POSTCARD #21: Delhi: This year’s 5 day Diwali festival begins on Sunday 03 November. Diwali is about celebrating the awareness of the inner light; that which is beyond the physical body and mind – pure, infinite and eternal. The light of higher knowledge that dispels the ignorance masking one’s true nature, not as the body, but as the unchanging, infinite, immanent and transcendent reality. With this awakening comes compassion and the awareness of the oneness of all things. This ‘higher knowledge’ brings bliss, ananda. In the same way we celebrate the birth of a child – the birth of our physical being – Diwali is the celebration of this Inner Light. The story may vary from region to region, but the essence is the same – to rejoice in the Inner Light (Atman) or the underlying Reality of all things (Brahman).
The name Diwali, a contraction of deepavali (row of lamps), involves the lighting of small clay lamps which are placed outside the house and kept lit all through the night.
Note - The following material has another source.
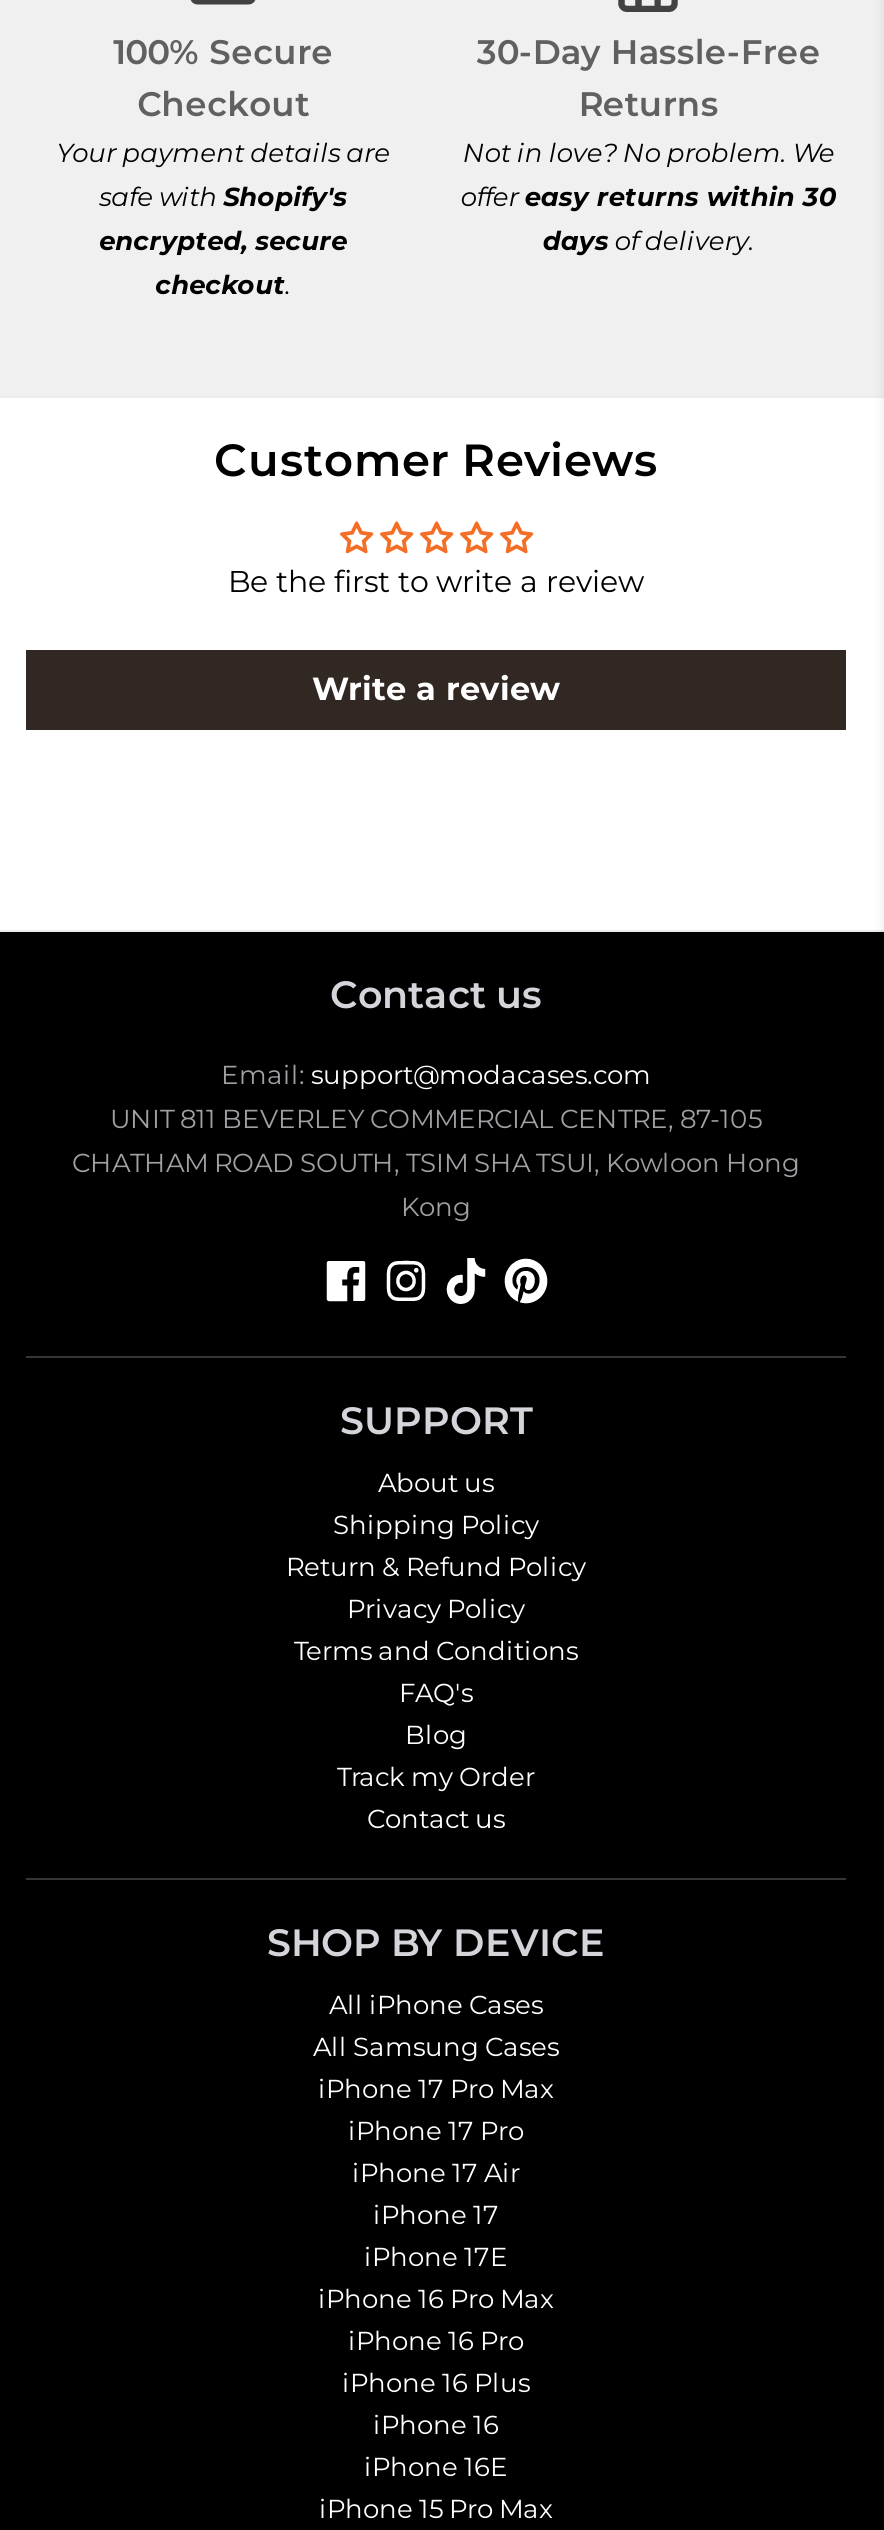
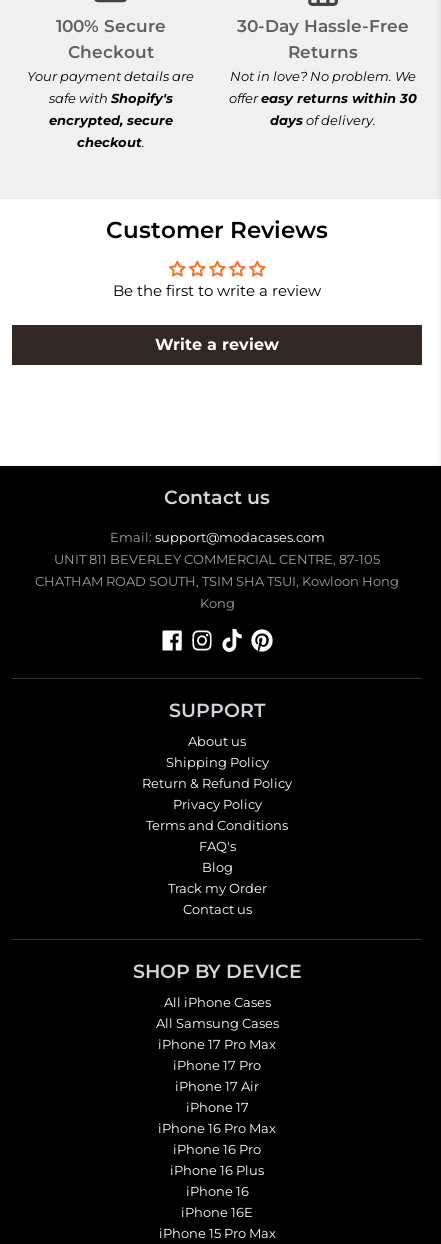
- iPhone 17E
It’s about the triumph of good over evil; there are fireworks to drive away evil spirits going off all through the night – not possible to get much sleep – any lingering old thoughts of attachment are blasted out of their dusty little corners. You can’t really pretend it’s not happening… it’s a social event, parties going on until late at night
For Jains, Diwali marks the attainment of moksha (nirvana) by Mahavira (a reformer of Jainism) in 527 BC. Interesting to note that the Buddha and Mahavira were contemporaries, and there’s an odd similarity between Mahavira and Buddha; google their names and you’ll get all kinds of info. Both were princes and renounced their kingdoms at the age of 30. Mahavira’s father’s name was Siddhartha (Buddha’s name), and both attained enlightenment. They both practiced extreme asceticism, but the Buddha went on from there to develop the Middle Way. Jains believe in a soul, but for Buddhists there is no self, no creator of the Universe, it has no beginning and no end. There are many other similarities and I’ll write a separate post about that one day.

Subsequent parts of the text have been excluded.